Probably the strangest part of this "emergency order" is the following:
The emergency order comes the same day President Donald Trump posted a tweet emphatically stating "SCHOOLS MUST OPEN IN THE FALL!!!"
The government shouldn't be running schools at all, nor should it be operating anything by decree. Interestingly, even though Trump's general sentiment happens to be right here, the wrongness of rule by force is on full display: This loyalty-signaling decree actually will make it more likely that schools will end up closed altogether in some parts of Florida, if the epidemic becomes unmanageable there.

This is but icing on the cake. The real crime is that so many parents have been lured by price or forced by taxation into these schools, which were (and will) always be insulated from market forces and subject to the whim of bureaucrats. The fact that these same parents will be made less able to plan their time is a direct result of this centralized control and the lack of options caused by the existence of government schools in the first place. (It's hard to compete with "free.")

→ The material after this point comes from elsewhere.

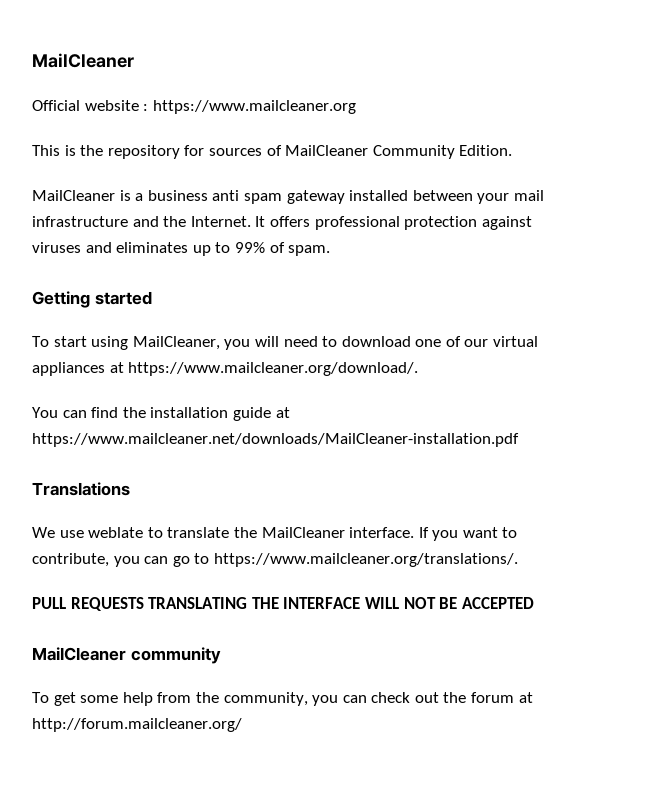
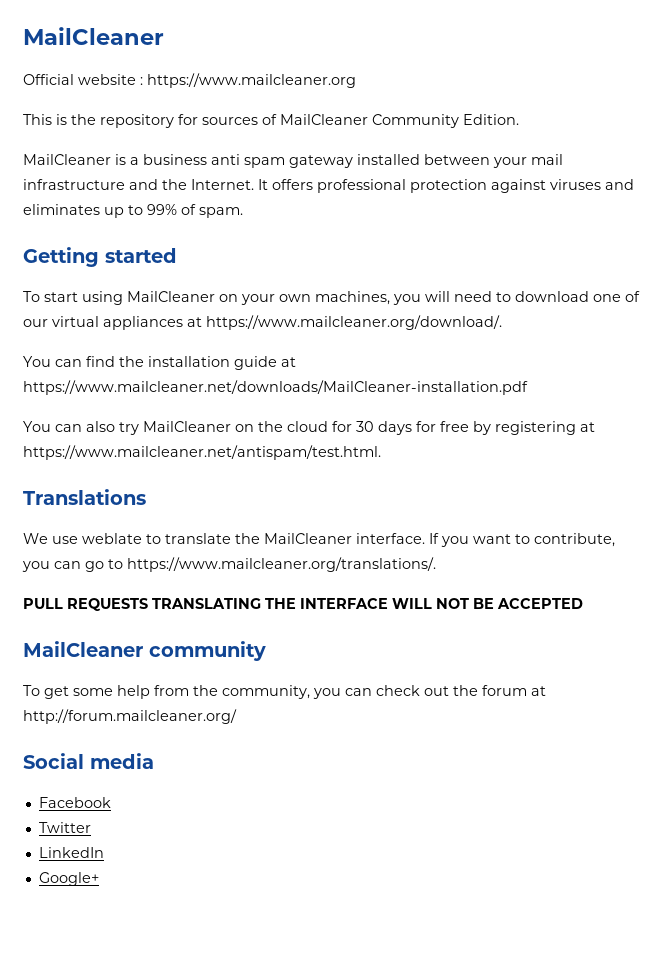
[132,336,220,350] MailCleaner, -> [127,291,390,305] MailCleaner on your own machines,
(519, 440) none -> [23,421,595,435] [23,445,381,460] // You can also try MailCleaner on the cloud for 30 days for free by registering at https://www.mailcleaner.net/antispam/test.html.
(242, 725) none -> [23,753,154,769] [38,797,111,808] [38,822,91,833] [38,847,104,858] [38,872,99,886] // Social media // Facebook // Twitter // LinkedIn // Google+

Forcing all schools to open is not fundamentally different than forcing them all to close. The real solution is to free the schools to operate as best as the needs and judgement of the parents and students at each particular school indicate, along with the freedom enjoyed by paying customers in any other free industry to seek alternatives when they are not satisfied.

-- CAV

P.S. This reminds me of how conservative states deal with the question of labor unions. Rather than leave companies and employees free to unionize or not, they interfere with freedom of contract in the opposite direction, in the form of "right to work" laws.